McLean Helps Carolina Postal Offer Cadillac Service for Hoopty Lovers
Charlotte, N.C., may be big banker territory but Vice President Marketing/Business Development Deb McLean has managed to help Carolina Postal Credit Union carve its own niche with a mix of innovation and a bit of irreverence.
"To me, it's just one more way to set us apart in the marketplace; bankers are far too uptight to have any fun with their own brand," said McLean. "At the end of the day we make sure we're meeting our members' needs."
When it comes to offering new services or products, the 20-year credit union marketing veteran focuses on convenience, education and deepening relations with its U.S. Postal Service members. A priority payday checking that allows U.S. Postal-employee members who have direct deposit and a checking account access to their payday on Wednesday instead of Friday helped increase CP CU's checking account portfolio by 13% and increased overall membership by 2.29%.
"By force-posting the U.S. Postal Service employees' payroll two days early from the ACH warehouse we were able to make our members' lives easier since Friday is usually the busiest and most stressful day of the week for U.S.P.S. letter carriers," said McLean. "In the first month we doubled the number of new checking accounts opened and increased core deposits $1.2 million."
Always ready to have some fun while generating buzz, McLean drew national media attention last year to CP CU with the "I Love My Hoopty" viral campaign. Listening to loan officers and researching the membership base, particularly rural U.S.P.S. letter carriers, McLean learned that since they are not assigned an official governmental jeep to drive their routes, they often purchase an extremely used and beat up car dubbed a Hoopty for their route.
"Members would come in asking if we did Hoopty loans and we thought why not?" said McLean. "The Hoopty is something that at some point everyone has needed whether for a second job, a rural route or a teenager's first car."
Realizing that everyone had their own Hoopty story, McLean developed a campaign incorporating postcards, banners, flyers and an interactive blog devoted to the love of a good Hoopty. Members were invited to post their Hoopty stories and photos to the blog.
There was also a contest in search of everything from the ugliest color Hoopty to best utilization of duct tape on a Hoopty, and winners were provided a CP CU emergency care kit containing jumper cables, fix-a-flat, flares and a roll of duct tape. All submissions were also given an I Love My Hoopty bumper sticker, which turned out to be a popular stocking stuffer gift for the holidays among members. The site also featured a Hoopty rap and a YouTube video entitled "Ragged Ride Blues."
McLean said the campaign costs turned out to be "extremely inexpensive" since the blog-spot was free and she served as the site's administrator.
"It was more of an investment of time and creativity," said McLean. "This whole campaign was not about providing 'bad' loans or even title car loans but really another way to open up a dialogue with our members about what their needs are and how Carolina Postal can meet those needs. That we had a lot of fun and got a lot of attention is just icing on the cake."
It also boosted the bottom line. Secured and installment loans increased by 49% for a direct return on investment of 325% during the campaign period.
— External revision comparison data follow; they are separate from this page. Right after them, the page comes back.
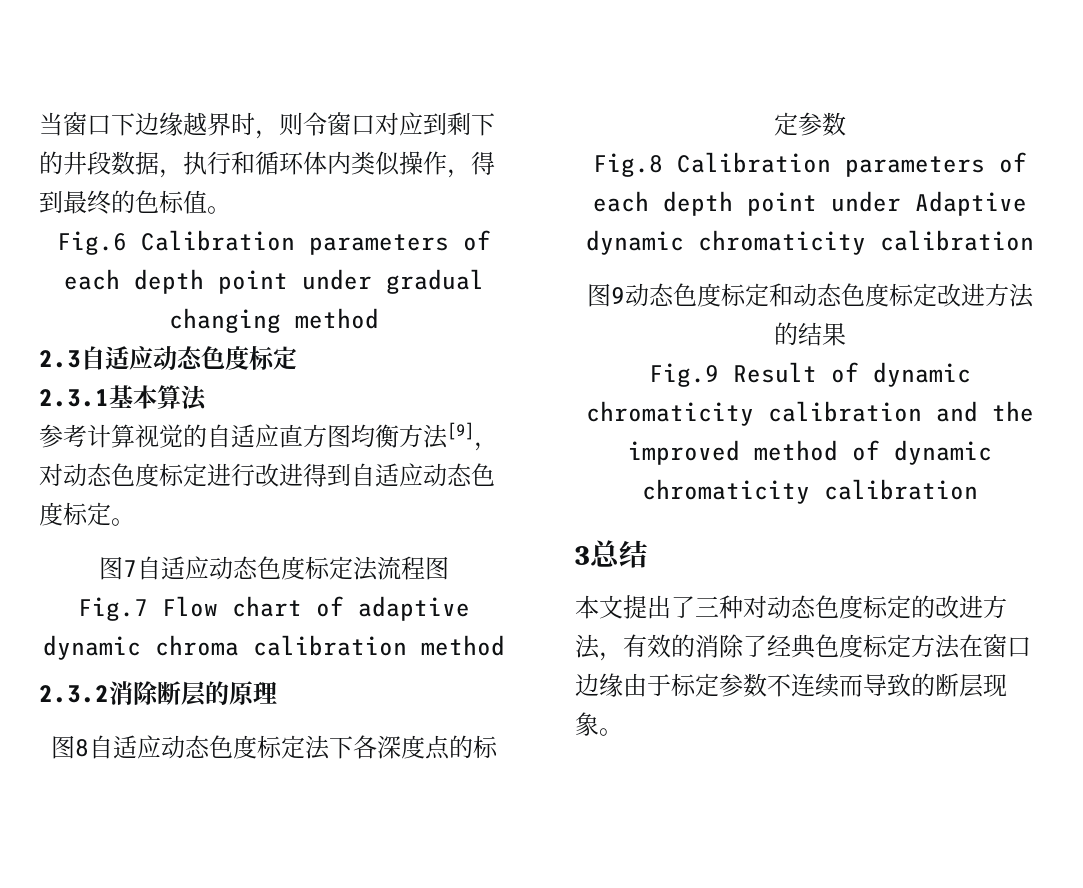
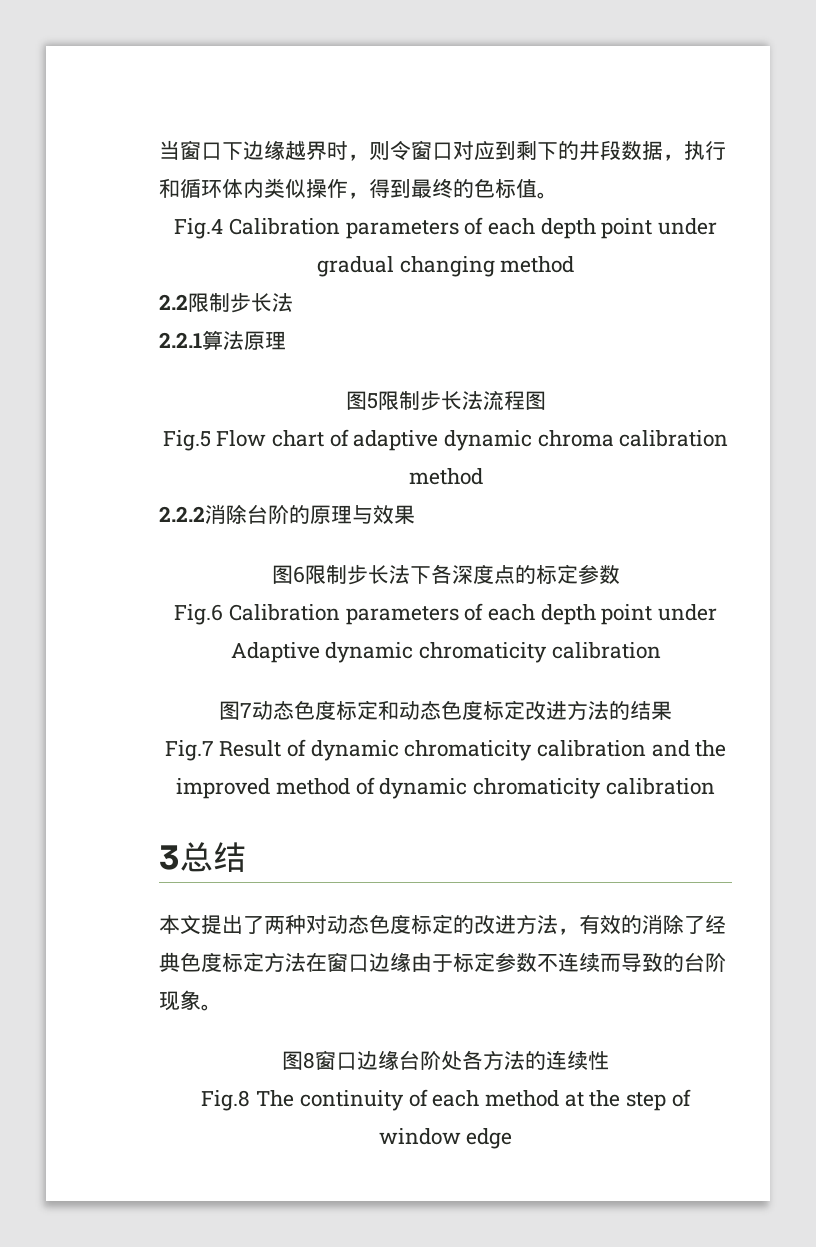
- Fig.6 Calibration parameters of each depth point under gradual changing method
+ Fig.4 Calibration parameters of each depth point under gradual changing method
- 2.3自适应动态色度标定
- 2.3.1基本算法
- 参考计算视觉的自适应直方图均衡方法[9]，对动态色度标定进行改进得到自适应动态色度标定。
- 图7自适应动态色度标定法流程图
+ 2.2限制步长法
+ 2.2.1算法原理
+ 图5限制步长法流程图
- Fig.7 Flow chart of adaptive dynamic chroma calibration method
+ Fig.5 Flow chart of adaptive dynamic chroma calibration method
- 2.3.2消除断层的原理
- 图8自适应动态色度标定法下各深度点的标定参数
+ 2.2.2消除台阶的原理与效果
+ 图6限制步长法下各深度点的标定参数
- Fig.8 Calibration parameters of each depth point under Adaptive dynamic chromaticity calibration
+ Fig.6 Calibration parameters of each depth point under Adaptive dynamic chromaticity calibration
- 图9动态色度标定和动态色度标定改进方法的结果
+ 图7动态色度标定和动态色度标定改进方法的结果
- Fig.9 Result of dynamic chromaticity calibration and the improved method of dynamic chromaticity calibration
+ Fig.7 Result of dynamic chromaticity calibration and the improved method of dynamic chromaticity calibration
- 本文提出了三种对动态色度标定的改进方法，有效的消除了经典色度标定方法在窗口边缘由于标定参数不连续而导致的断层现象。
+ 本文提出了两种对动态色度标定的改进方法，有效的消除了经典色度标定方法在窗口边缘由于标定参数不连续而导致的台阶现象。
+ 图8窗口边缘台阶处各方法的连续性
+ Fig.8 The continuity of each method at the step of window edge

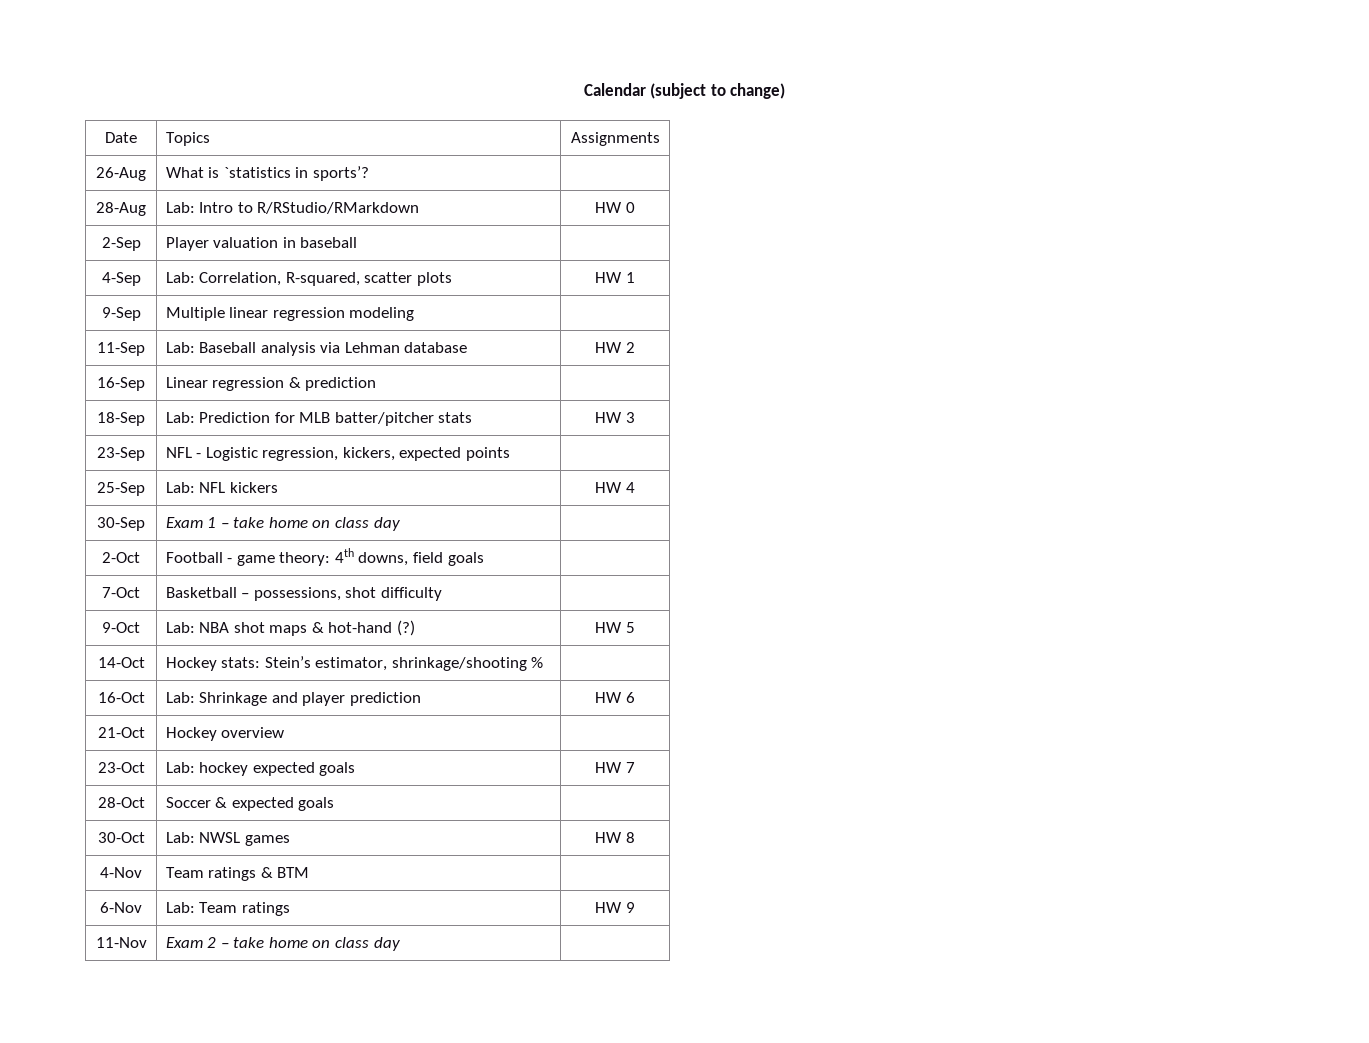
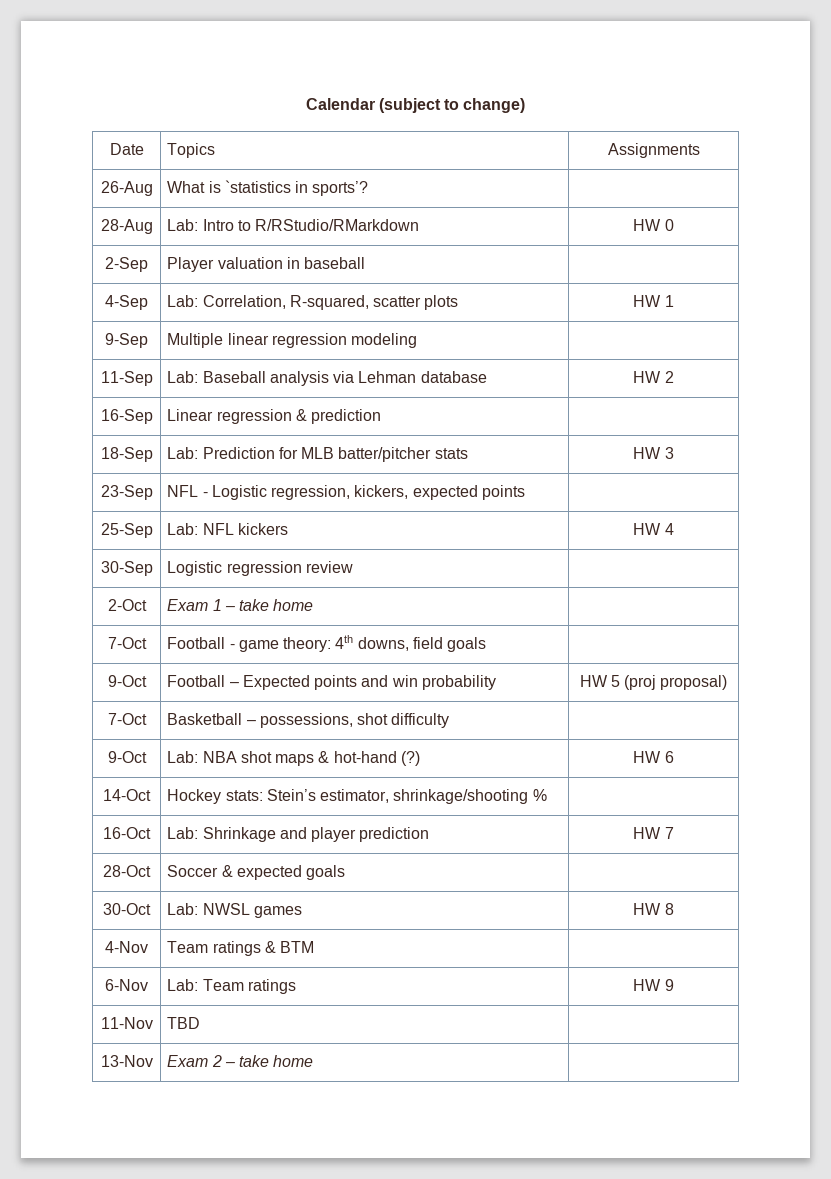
- 30-Sep | Exam 1 – take home on class day |
- 2-Oct | Football - game theory: 4th downs, field goals |
+ 30-Sep | Logistic regression review |
+ 2-Oct | Exam 1 – take home |
+ 7-Oct | Football - game theory: 4th downs, field goals |
+ 9-Oct | Football – Expected points and win probability | HW 5 (proj proposal)
- 9-Oct | Lab: NBA shot maps & hot-hand (?) | HW 5
+ 9-Oct | Lab: NBA shot maps & hot-hand (?) | HW 6
- 16-Oct | Lab: Shrinkage and player prediction | HW 6
- 21-Oct | Hockey overview |
- 23-Oct | Lab: hockey expected goals | HW 7
+ 16-Oct | Lab: Shrinkage and player prediction | HW 7
- 11-Nov | Exam 2 – take home on class day |
+ 11-Nov | TBD |
+ 13-Nov | Exam 2 – take home |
McLean also points to the Hoopty campaign during new hire U.S.P.S. orientations as an example of the difference between credit unions and banks.
"We can pretty much guarantee that Bank of America will never have an I Love my Hoopty campaign, and that is proof that by just providing what members really need and want can open doors and help deepen relationships," said McLean. "Let's say they were buying the Hoopty for a teen's first car, we ask if their teen also needs a checking account and debit card. Do we need to set the parent up with a financial adviser about college costs or a home equity loan to pay college tuition? The conversations just grow from there."
The campaign even gained international recognition. It was featured in the United Kingdom-based financial and professional market trend analysis and forecasting firm VRL KnowledgeBank's best practices report on successful social media.
For McLean, effective credit union marketing boils down to a mix of solid research, innovation, results and finding creative, fun ways to better connect with members-from there she says anything is possible.